Regarding the issue of humidity, many of you know that I have lived for decades with a natural humidex on top of my shoulders.  So, when it comes to humidity, I have enough tragic hair days behind me to have learned that there isn't much that an entire bottle of product and some creative air flow redirection won't solve.  Of course, humidity affects more than just hair.  Nothing really ever dries here unless you put it directly under the sun during that sliver of a window between 11:45am and 12:30pm.  And with some things, even that  won't work..

The tiny - and I am emphatic here - soon to be completely renovated - kitchen has enough counterspace for a spoon and.... maybe another (smaller) spoon.  So, everything has to be mounted on walls on hooks or placed on (also scarce) shelves.  We thought a magnetic knife rail on the fridge would be a great space saver.  We nearly gave up on that idea after finding it loping downward days after it was installed or walking into the apartment after being out, to find a crime aftermath-like scene with knives splayed all over the floor.  The adhesive didn't dry properly so the rail didn't stick to the side of the fridge and just slid right off and onto the floor.  Finally Gavin, braving the possibility of collision between his Dremmel and a freon pipe actually drilled the rivets into the side of the fridge to hold the fr*&@!#ing thing up!

I address the issue of the absence of culture as a segue into.....

The Sunny Side: So, we have all been the bearers of jokes at the expense of this saw-grass State or laughed heartily when someone pointed out that its geography is nothing but swamp with beaches at it's edges sprinkled with Perkin's restaurants flying  hilariously oversized flags out front.  I have been coming to this area of Fla. since I was a child but my concerns then never reached beyond how to maximize my tanning time by employing the right kind of air mattress in the water so as not to overheat before I had bronzed sufficiently (of course, this was before ozone awareness and climate change).

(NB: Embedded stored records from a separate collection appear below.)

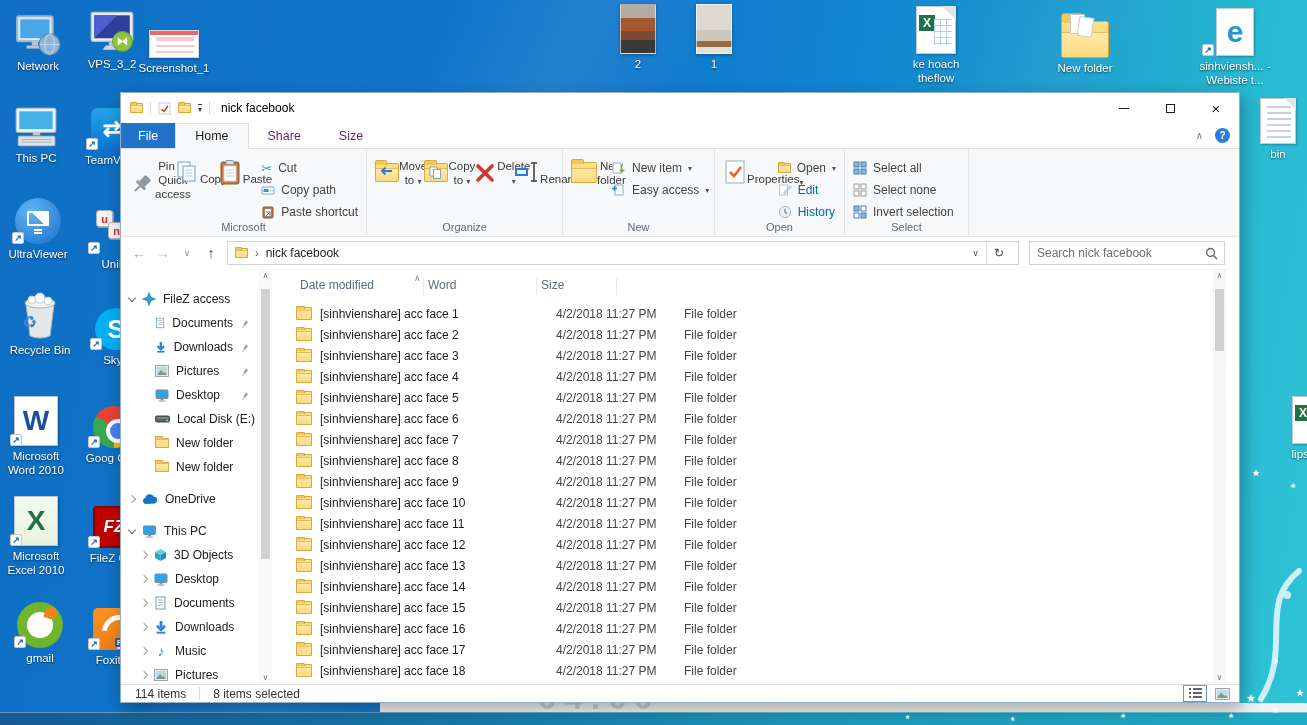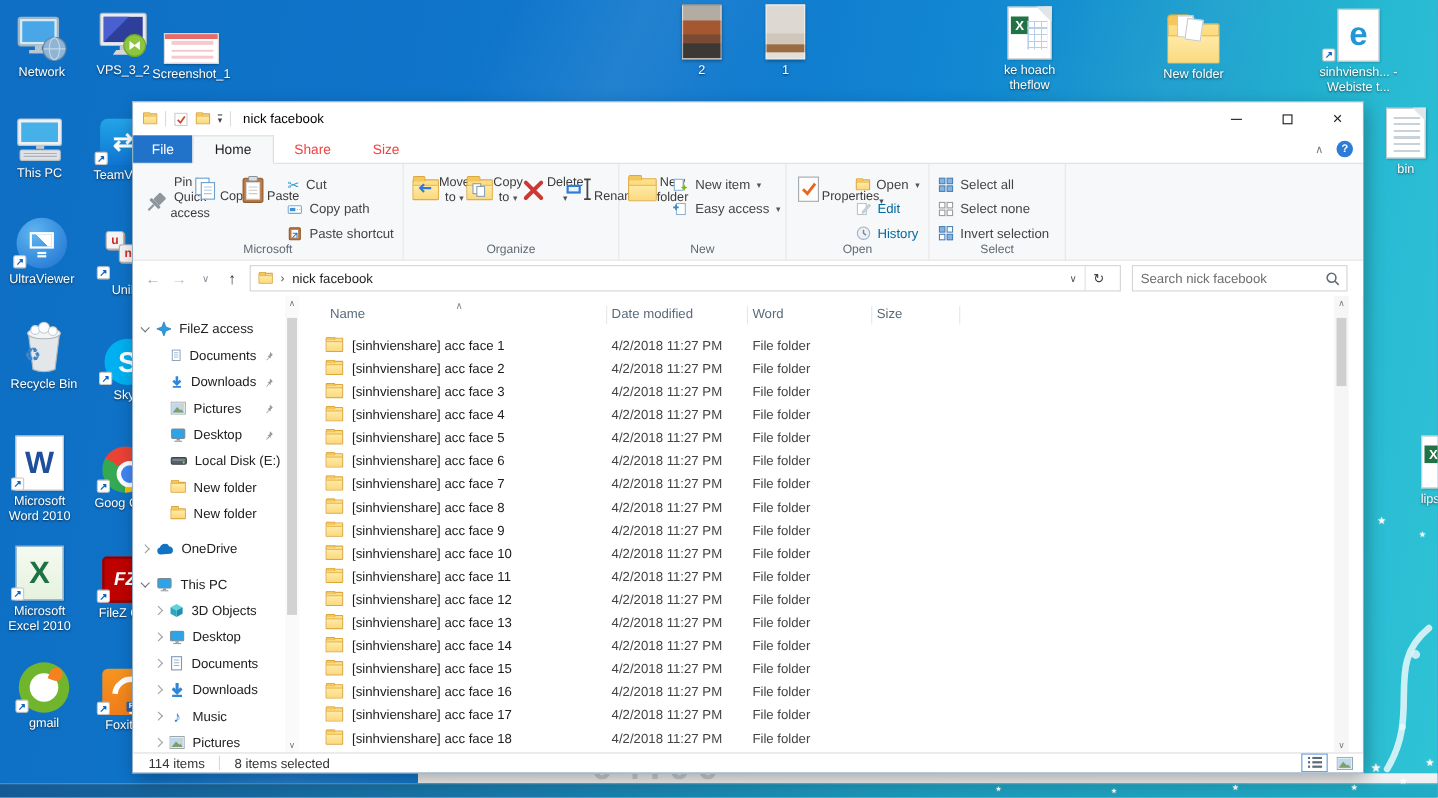--- a/index.html
+++ b/index.html
@@ -59,21 +59,21 @@
 .titlebar{height:30px;display:flex;align-items:center}
 .qat{display:flex;align-items:center;gap:7px;padding-left:9px}
 .vsep{width:1px;height:14px;background:#dcdcdc}
 .qatdd{font-size:8px;color:#444;border-top:1px solid #444;line-height:7px;padding-top:1px}
 .title{margin-left:11px;font-size:12px;color:#000}
 .wctrl{margin-left:auto;display:flex;height:30px}
 .wc{width:46px;display:flex;align-items:center;justify-content:center;color:#1a1a1a;font-size:15px}
 .minbar{width:10px;height:1px;background:#1a1a1a}
 .maxbox{width:9px;height:9px;border:1px solid #1a1a1a}
 .tabsbar{height:26px;display:flex;border-bottom:1px solid #dcdcdc;position:relative;background:#fff}
-.tab{display:flex;align-items:center;padding:0 19px;font-size:12.5px;color:#ef4444}
+.tab{display:flex;align-items:center;padding:0 19px;font-size:12.5px;color:#701a75}
 .tab.file{background:#2173ca;color:#fff;padding:0 17px}
 .tab.active{background:#f7f8f9;border:1px solid #dcdcdc;border-bottom:1px solid #f7f8f9;margin-bottom:-1px;color:#1e1e1e}
 .tabright{margin-left:auto;display:flex;align-items:center;gap:12px;padding-right:9px}
 .collapse{color:#777;font-size:10px}
 .helpbtn{width:15px;height:15px;border-radius:50%;background:#2d7dd6;color:#fff;font-size:10px;font-weight:bold;display:flex;align-items:center;justify-content:center}
 .ribbon{position:relative;height:88px;background:#f7f8f9;border-bottom:1px solid #e3e3e3}
 .rgroup{position:absolute;top:0;bottom:0;border-right:1px solid #e6e6ea;display:flex;align-items:flex-start;padding:6px 4px 0}
 .glabel{position:absolute;bottom:3px;left:0;right:0;text-align:center;font-size:11px;color:#5f6a75}
 .bb{display:flex;flex-direction:row;align-items:flex-end;padding:2px 4px 0;min-width:40px}
 .bb .icn{height:30px;display:flex;align-items:center;justify-content:center}
@@ -775,21 +775,20 @@
 
     <div class="navsb">
       <span class="sbarrow" style="top:2px">∧</span>
       <div class="thumb"></div>
       <span class="sbarrow" style="bottom:2px">∨</span>
     </div>
 
     <div class="filearea">
       <div class="lheader">
         <span class="sortind">∧</span>
-        <span class="hc hc1">Name</span>
         <span class="hc hc2">Date modified</span>
         <span class="hc hc3">Word</span>
         <span class="hc hc4">Size</span>
       </div>
       <div class="rows">
         <div class="frow">
             <span class="c-name">
               <span class="fo s16"></span>
               <span>[sinhvienshare] acc face 1</span>
             </span>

Now as a resident, I have deepened the search for meaning in these marshes.  The immediate scarcity of things to do beyond baking oneself by the pool leads to full on scouring of any available resources.  Despite being familiar with the area, I never really committed to finding a place in the community - who does that, after all, on vacation?  So, as a result of afore-mentioned scouring, I have found free kayak trails, a very decent zoo, a historic railway that still runs sightseeing trips, dozens of free parks and playgrounds, an impressive library system, a not laughable theatre scene and two large, nearby and very respectable concert venues.
The dame of diversions should not be forgotten either: the beach.  Yes, it is when I hear the waves from my balcony (did I mention the beach is right across the street?), walk on the strand, watch Luca carrying buckets of sand to and from the construction site of "Yuca's (Luca's) castle", follow windsurfers up and down the coast that the toppling knife rail, the fast-food drive throughs, the billboards advertising outlet malls dissolve into the background.

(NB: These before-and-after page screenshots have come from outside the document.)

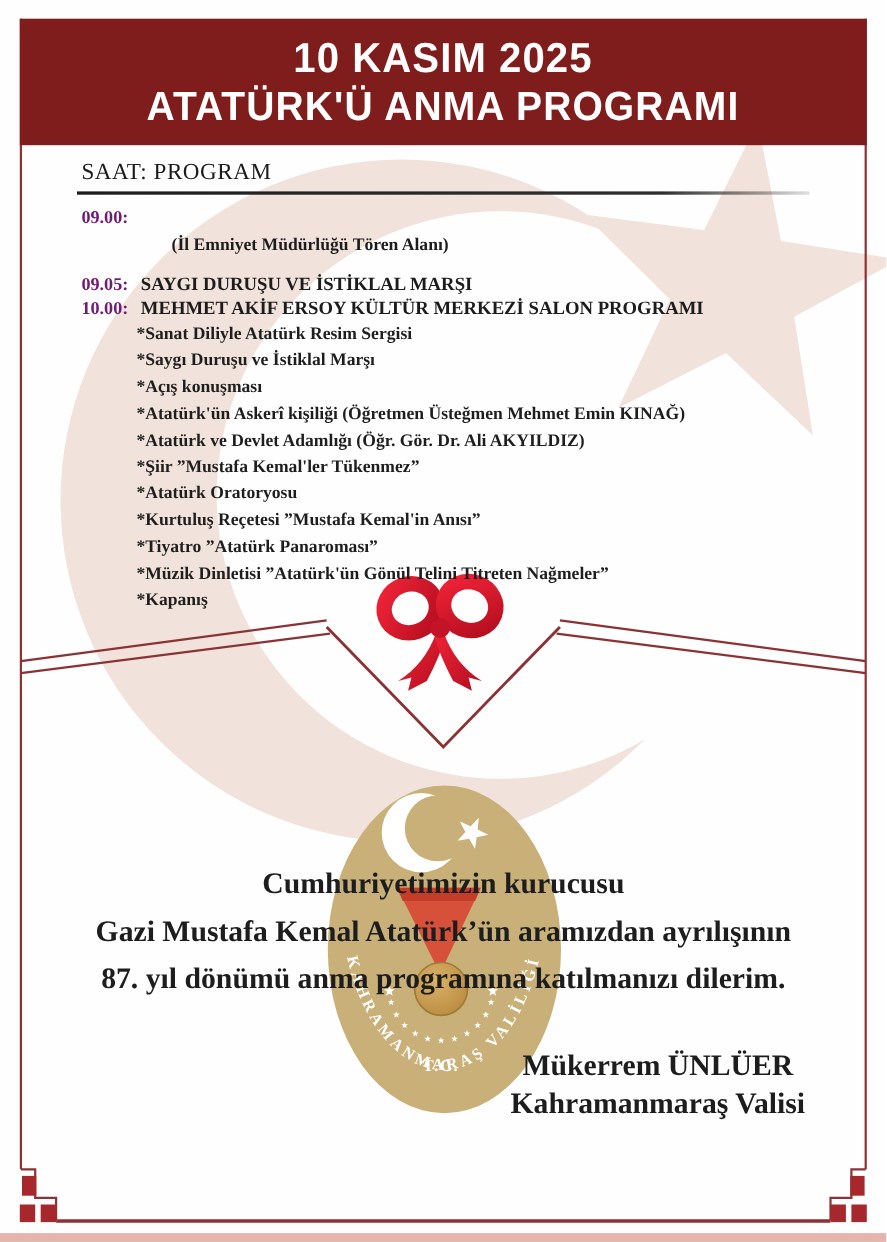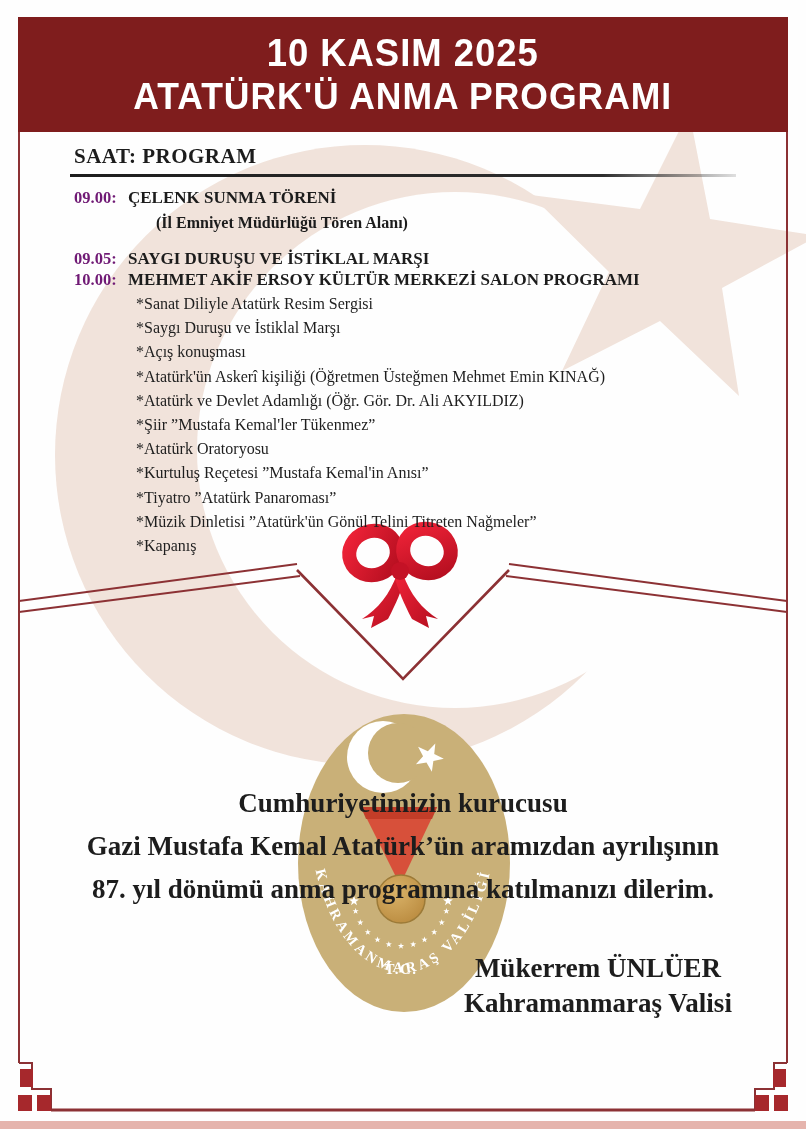--- a/index.html
+++ b/index.html
@@ -18,38 +18,38 @@
   }
   .band .l1,.band .l2{
     color:#ffffff;font-family:"Liberation Sans",sans-serif;font-weight:700;
     letter-spacing:1px;line-height:1;transform:scaleX(.96);white-space:nowrap;
   }
   .band .l1{font-size:38px;}
   .band .l2{font-size:37px;}
 
   
   .saat{
-    position:absolute;left:74px;top:144px;font-size:21px;font-weight:700;
+    position:absolute;left:74px;top:144px;font-size:21px;font-weight:400;
     letter-spacing:.5px;color:#1c1c1c;z-index:4;
   }
   .rule{
     position:absolute;left:70px;top:174px;width:666px;height:3px;z-index:4;
     background:linear-gradient(to right,#1d1d1d 0%,#2e2e2e 80%,rgba(46,46,46,.15) 100%);
   }
   .time{
     position:absolute;left:74px;font-size:16.5px;font-weight:700;color:#701a75;z-index:4;
   }
   .etitle{
     position:absolute;left:128px;font-size:17px;font-weight:700;color:#1c1c1c;z-index:4;white-space:nowrap;
   }
   .esub{
     position:absolute;left:128px;font-size:16px;font-weight:700;color:#1c1c1c;z-index:4;white-space:nowrap;margin-left:28px;
   }
   .items{
-    position:absolute;left:136px;top:292px;z-index:4;font-size:16px;font-weight:400;
+    position:absolute;left:124px;top:292px;z-index:4;font-size:16px;font-weight:700;
     color:#1e1e1e;line-height:24.2px;white-space:nowrap;
   }
 
   
   .invite{
     position:absolute;left:40px;top:782px;width:726px;text-align:center;z-index:4;
     font-size:27px;font-weight:700;color:#1d1d1d;line-height:43px;white-space:nowrap;
   }
   .sig{
     position:absolute;left:452px;top:951px;width:292px;text-align:center;z-index:4;
@@ -105,21 +105,20 @@
 
   <div class="band">
     <div class="l1">10 KASIM 2025</div>
     <div class="l2">ATATÜRK'Ü ANMA PROGRAMI</div>
   </div>
 
   <div class="saat">SAAT: PROGRAM</div>
   <div class="rule"></div>
 
   <div class="time" style="top:188px">09.00:</div>
-  <div class="etitle" style="top:188px">ÇELENK SUNMA TÖRENİ</div>
   <div class="esub" style="top:214px">(İl Emniyet Müdürlüğü Tören Alanı)</div>
 
   <div class="time" style="top:249px">09.05:</div>
   <div class="etitle" style="top:249px">SAYGI DURUŞU VE İSTİKLAL MARŞI</div>
 
   <div class="time" style="top:270px">10.00:</div>
   <div class="etitle" style="top:270px">MEHMET AKİF ERSOY KÜLTÜR MERKEZİ SALON PROGRAMI</div>
 
   <div class="items">
     <div>*Sanat Diliyle Atatürk Resim Sergisi</div>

The other thing is that my partner, who I have loved for a long time, who has always been generous and wonderful, reserved yet friendly and who has a lot of characteristics that make him a generally likeable, well adjusted guy is finally, well and truly complete.

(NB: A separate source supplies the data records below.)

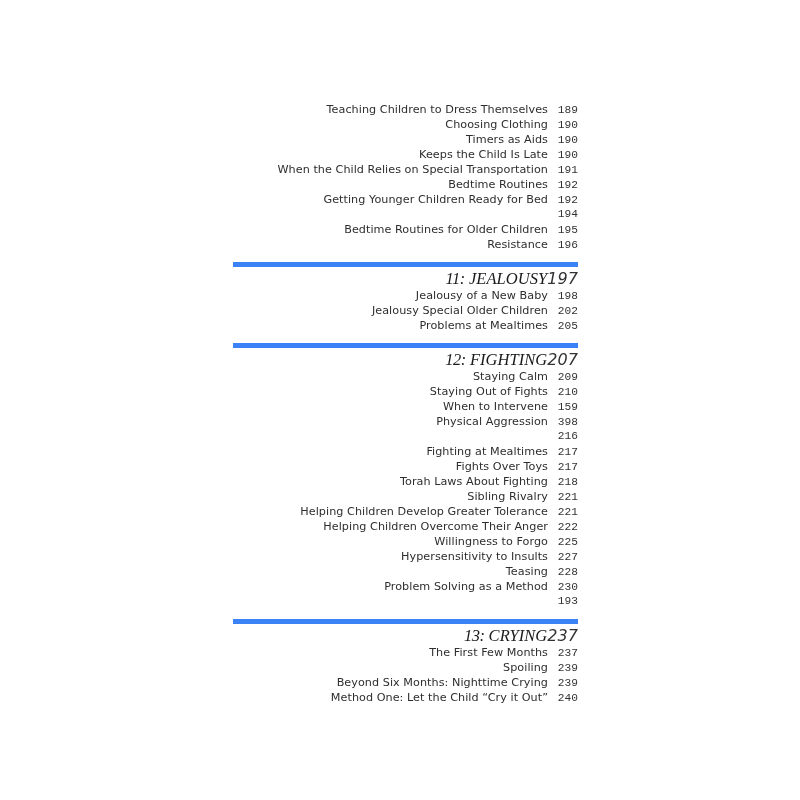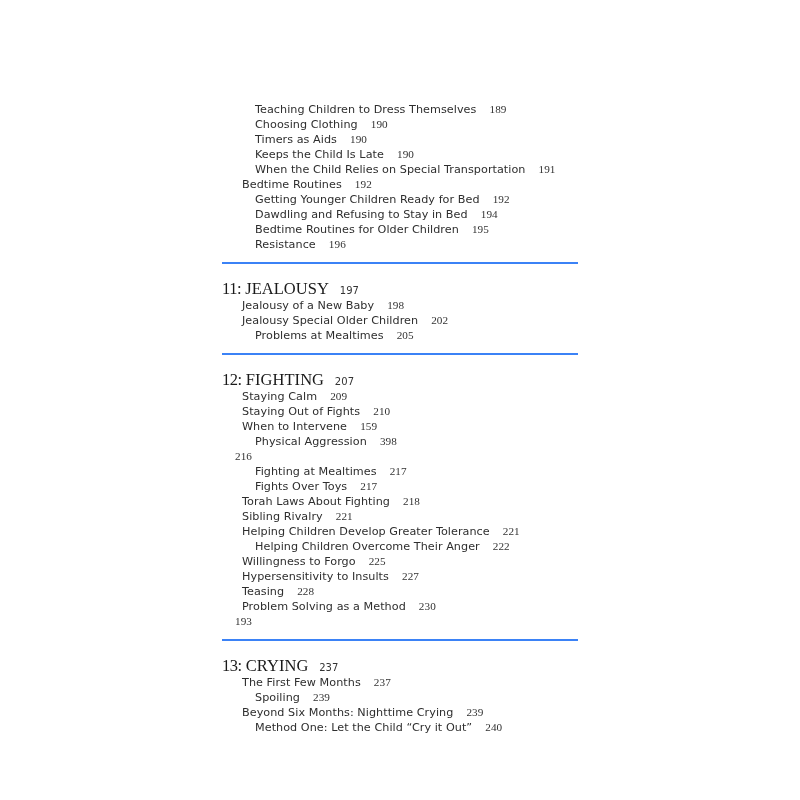--- a/index.html
+++ b/index.html
@@ -16,51 +16,53 @@
     }
     .toc {
       position: absolute;
       left: 222px;
       top: 102px;
       width: 356px;
     }
     .row {
       position: relative;
       display: flex;
-      justify-content: flex-start;
+      justify-content: flex-end;
       align-items: baseline;
       font-family: "DejaVu Sans", sans-serif;
       font-size: 11.2px;
       line-height: 15px;
       height: 15px;
       letter-spacing: 0.05px;
       color: #2e2e2e;
+      margin-left: 11px;
     }
     .row .title { white-space: nowrap; }
     .row .page {
-      font-family: Liberation Serif, serif;
+      font-family: Liberation Mono, monospace;
       text-align: right;
       min-width: 30px;
       color: #333;
     }
     .lvl1 .title { padding-left: 20px; }
     .lvl2 .title { padding-left: 33px; }
     .chapter {
       font-family: "Liberation Serif", serif;
       font-size: 16.5px;
       line-height: 19px;
       height: 19px;
       color: #1a1a1a;
       margin-top: 10px;
-      padding-top: 15px;
-      border-top: 2px solid #3b82f6;
+      padding-top: 2px;
+      border-top: 5px solid #3b82f6;
+      font-style: italic;
     }
     .chapter .page {
       font-family: "DejaVu Sans", sans-serif;
-      font-size: 10px;
+      font-size: 16px;
     }
     .chapter .num {
       letter-spacing: -0.5px;
     }
   </style>
 </head>
 <body>
 
 <div class="toc">
 
@@ -87,21 +89,20 @@
       </div>
     <div class="row lvl1">
         <span class="title">Bedtime Routines</span>
         <span class="page">192</span>
       </div>
     <div class="row lvl2">
         <span class="title">Getting Younger Children Ready for Bed</span>
         <span class="page">192</span>
       </div>
     <div class="row lvl2">
-        <span class="title">Dawdling and Refusing to Stay in Bed</span>
         <span class="page">194</span>
       </div>
     <div class="row lvl2">
         <span class="title">Bedtime Routines for Older Children</span>
         <span class="page">195</span>
       </div>
     <div class="row lvl2">
         <span class="title">Resistance</span>
         <span class="page">196</span>
       </div>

No, I know that this is a blog meant to reach a wide audience of friends and acquaintances, give you some idea of what we are up to and entertain...maybe garner a few chuckles and - if I do it right - one hearty guffaw (or two) per post.  So, I will tread lightly in this area of relative emotional depth and just say: the feeling you get when you see someone you love unearth a sliver of themselves they have just found as if it they knew it was there all the time is indescribable.  So, do I like it here in sunny Fla.? If the Gavin that returns from a day of flying with his spirit still some 2000 ft off the ground is my litmus, I belong here.